The authors F. Massicotte et al. [48] developed a framework for automatic evaluation of intrusion detection systems, and they collected an examplar dataset consisted of several network attack simulations. We denote this dataset as CCRC 2006, because of the main author was, at the time of the article was written, an employee of Canada Communication Research Center in Ottawa.

The dataset is specific to signature-based network intrusion detection systems and contains only well-known attacks, without background traffic. The purpose of the dataset is testing and evaluation of the detection accuracy of IDS in the case of successful and failed attack attempts. The paper also reports an initial evaluation of the framework on two well-known IDS, namely SORT [70] and Bro [53]. In the proposed framework, the authors are able to automatically generate a large dataset, with which it is possible to automatically test and evaluate intrusion detection systems. Note that the framework also contains a mutation layer that is able to perform various L2 and L3 protocol based obfuscations using tools Fragroute [76] and Whisker [55]. If we were to consider the categorization of datasets from Section VI-A1, then CCRC 2006 dataset would represent the infection category.

Vi-A7 CDX 2009 Dataset

The CDX 2009 dataset was introduced by Sangster et al. [72] and it contains data in tcpdump format as well as SNORT [15] intrusion prevention logs. We used this dataset in our research, and it is described in Section IV-A. If we were to consider the categorization of datasets from the MWS project (see Section VI-A1), then CDX 2009 dataset would represent probing and infection categories.

Vi-A8 Twente 2009 Dataset

The Twente 2009 dataset [77] consists of 14.2M network flows (i.e., 155M packets) collected during a period of 9 days in 2008, where 7.6M of intrusion alerts were generated. The flows in this dataset were assembled by a modified version of softflowd utility, and 98% of them have been labeled by the authors. The authors collected dataset by a honeypot installed on virtual host Citrix XenServer 5. The deployed honeypot run with three opened services: OpenSSH, Apache web server, and FTP server proftp.

Vi-A9 ISCX 2012 Dataset

The authors of [74] presented guidelines for the generation of benchmark dataset consisting of creating a malicious and benign profile that were later executed during dataset generation. The authors generated their own dataset of network traffic (including the payload) for various network services such as HTTP, SMTP, SSH, IMAP, POP3, FTP. In sum, they collected 2.5M of network flows, consisting of 125M of packets.

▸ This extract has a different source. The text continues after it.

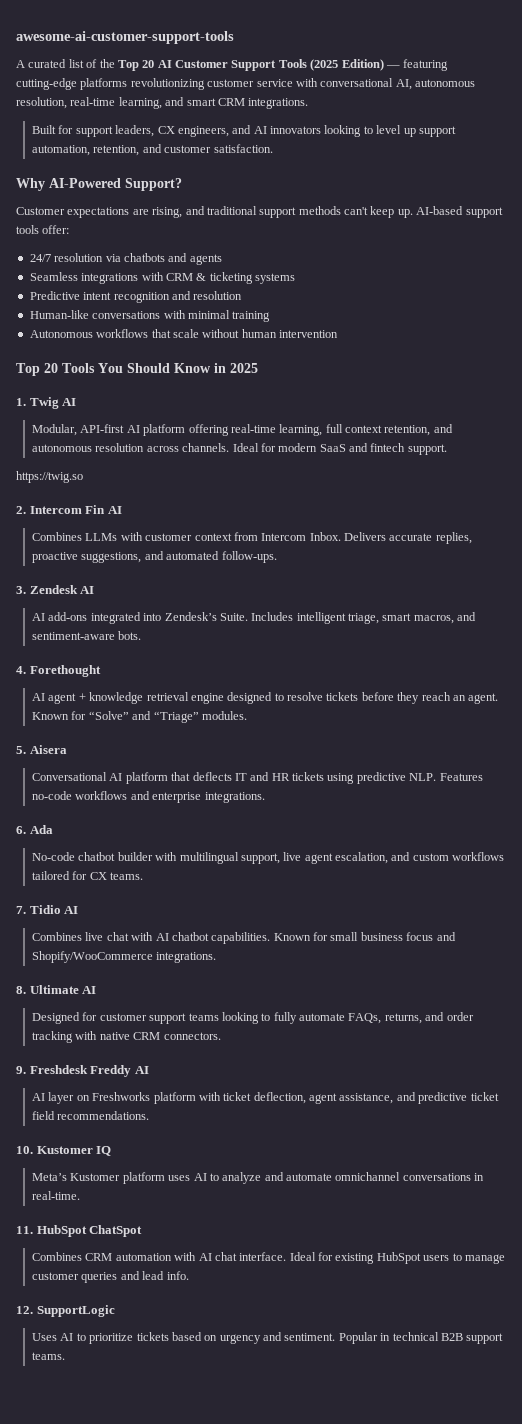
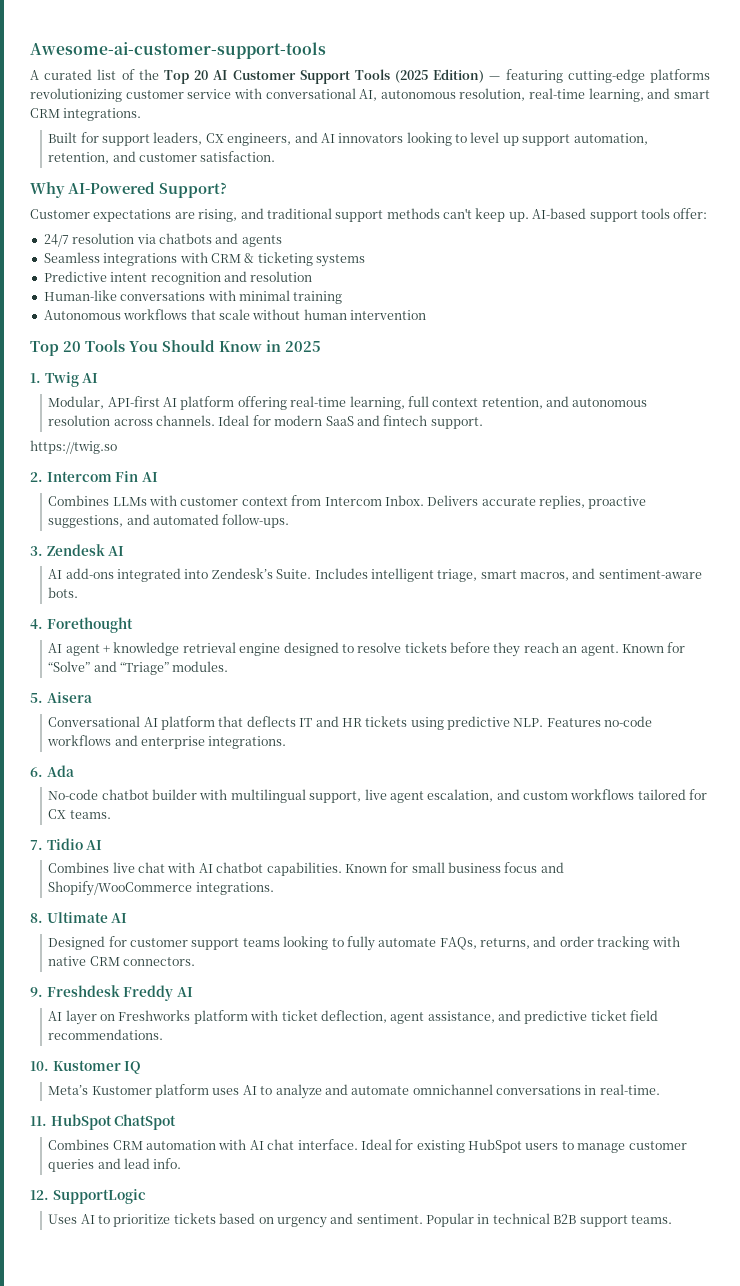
- awesome-ai-customer-support-tools
+ Awesome-ai-customer-support-tools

Vi-A10 Contagio 2015 Dataset

Contagio dataset [17] contains a collection of PCAP files from malware analysis. The authors collected almost 1000 malicious PCAPs from various public sources. The collection is irregularly updated with new PCAP files. PCAPs in the Contagio dataset include implicit expert knowledge about the occurrence of attacks/malware. If we were to consider the categorization of datasets from the MWS project (see Section VI-A1), then the Contagio dataset would belong to categories representing an infection and malware activities after an infection.

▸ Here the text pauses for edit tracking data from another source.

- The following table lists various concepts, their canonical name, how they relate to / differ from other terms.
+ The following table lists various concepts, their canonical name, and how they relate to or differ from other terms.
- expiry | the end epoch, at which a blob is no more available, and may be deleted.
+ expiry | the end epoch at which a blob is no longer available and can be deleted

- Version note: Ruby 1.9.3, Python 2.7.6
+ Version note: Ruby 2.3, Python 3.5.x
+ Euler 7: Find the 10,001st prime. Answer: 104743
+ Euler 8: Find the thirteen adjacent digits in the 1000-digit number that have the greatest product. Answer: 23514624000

Vi-B Datasets Consisting of High-Level Features

The current category of datasets contains representatives that were built from network traffic traces, hence it can be interpreted as a post-processed version of the former category. The current category of datasets contains five representatives: KDD Cup ’99 [44], NSL KDD ’99 [80], Moore’s 2005 [50], Kyoto 2006+ [75], and OptiFilter 2014 [71].

Vi-B1 KDD Cup ’99

In 1999, KDD Cup ’99 [44] dataset was created, and it is based on the DARPA 1998 dataset of network dumps. It has been used for evaluating intrusion detection methods that analyze features extracted from network traffic and host machine data. The training dataset consists of approximately 4,9M single connection samples from seven weeks of network traffic, each labeled as either normal or attack, containing 41 features per connection sample. Similarly, the two weeks of testing data yielded around two million connection samples. The datasets contain a total number of 24 training attack types, with additional 14 types in the testing dataset. The simulated attacks fall into four main categories [44, 80]:

Denial of Service Attack (DOS): is an attack in which the attacker makes some computing or memory resource too busy or too full to handle legitimate requests, or denies legitimate users access to a machine, e.g., SYN flood.

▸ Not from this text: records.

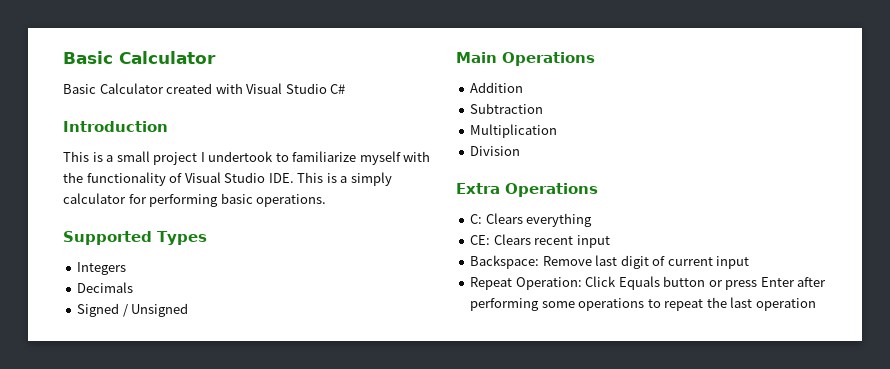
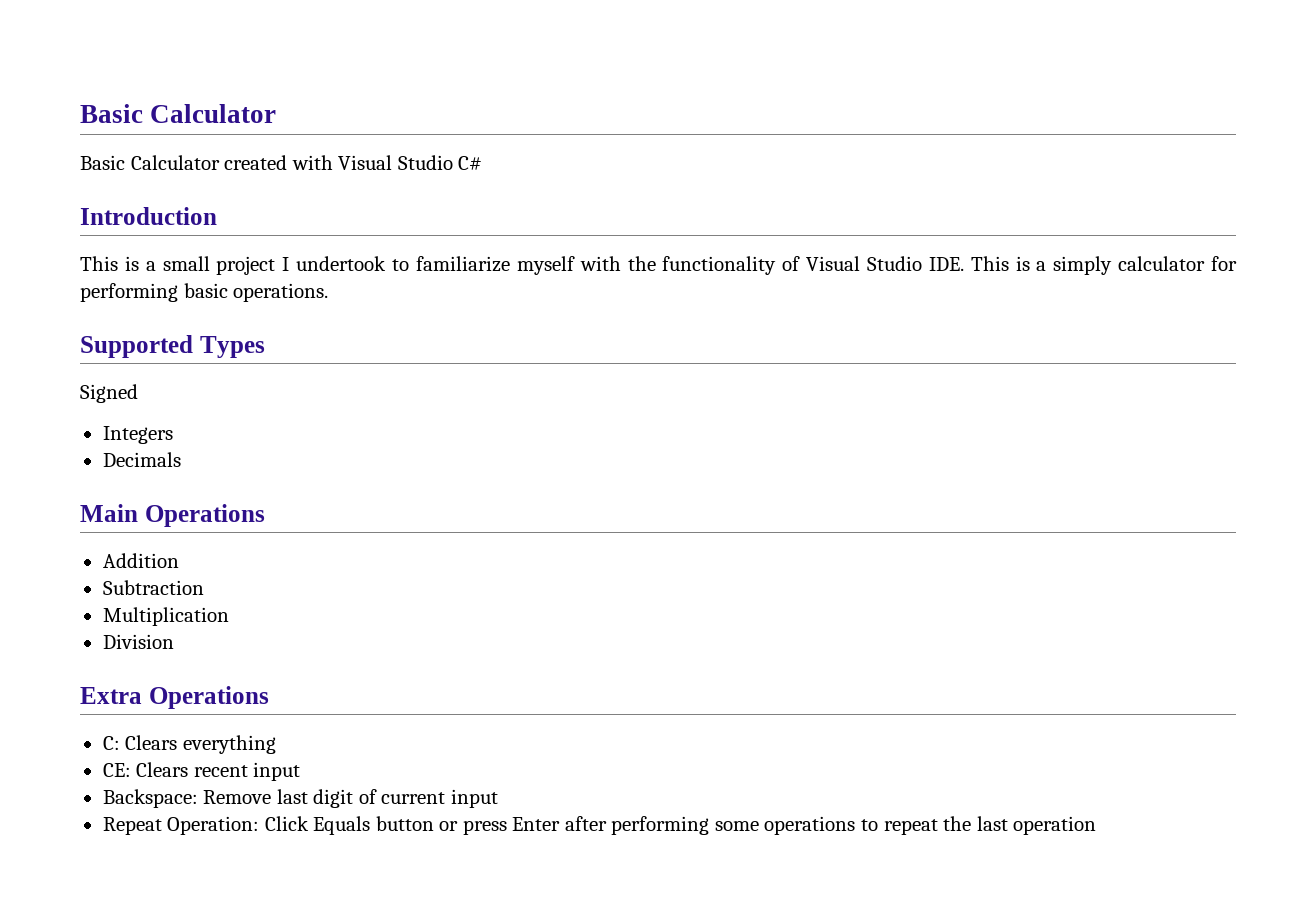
+ Signed
- Signed / Unsigned

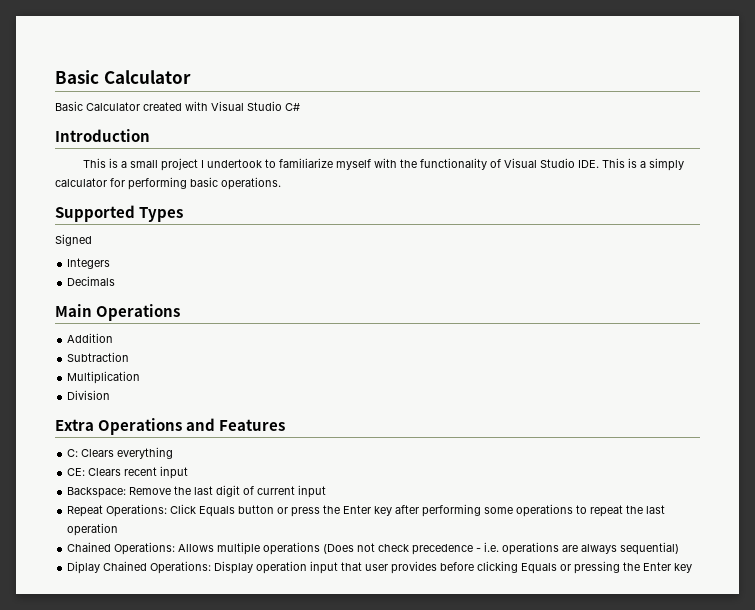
- Extra Operations
+ Extra Operations and Features
- Backspace: Remove last digit of current input
+ Backspace: Remove the last digit of current input
- Repeat Operation: Click Equals button or press Enter after performing some operations to repeat the last operation
+ Repeat Operations: Click Equals button or press the Enter key after performing some operations to repeat the last operation
+ Chained Operations: Allows multiple operations (Does not check precedence - i.e. operations are always sequential)
+ Diplay Chained Operations: Display operation input that user provides before clicking Equals or pressing the Enter key

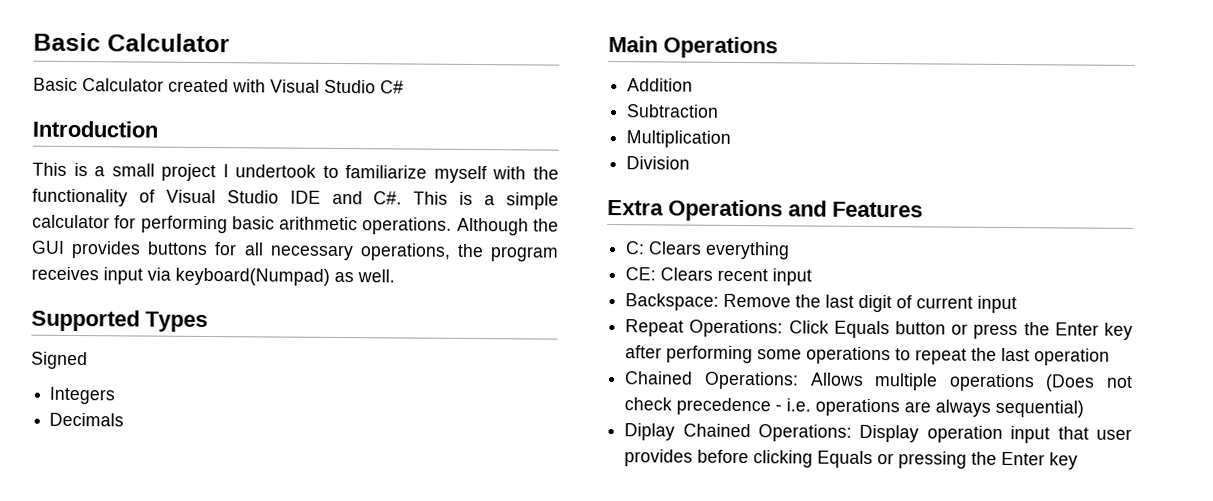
- This is a small project I undertook to familiarize myself with the functionality of Visual Studio IDE. This is a simply calculator for performing basic operations.
+ This is a small project I undertook to familiarize myself with the functionality of Visual Studio IDE and C#. This is a simple calculator for performing basic arithmetic operations. Although the GUI provides buttons for all necessary operations, the program receives input via keyboard(Numpad) as well.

Remote to Local Attack (R2L): occurs when an attacker who has the ability to send packets to a machine over a network, but who does not have an account on that machine, exploits some vulnerability to gain local access as a user of that machine, e.g., guessing password, remote buffer overflow attacks.

User to Root Attack (U2R): is a class of attacks where the attacker begins with access to a normal user account on the system (e.g., a dictionary attack) and then is able to exploit some vulnerability to gain superuser access to the system, e.g. local buffer overflow attacks.

Probing: is an attempt to gather information about a network of computers for the purpose of circumventing its security controls, e.g. port scanning for vulnerable services.

The features of the KDD ’99 dataset are, according to [44], divided into three categories:

  • Basic Features: of individual communications. This category encapsulates all the attributes that can be extracted from TCP or UDP communications.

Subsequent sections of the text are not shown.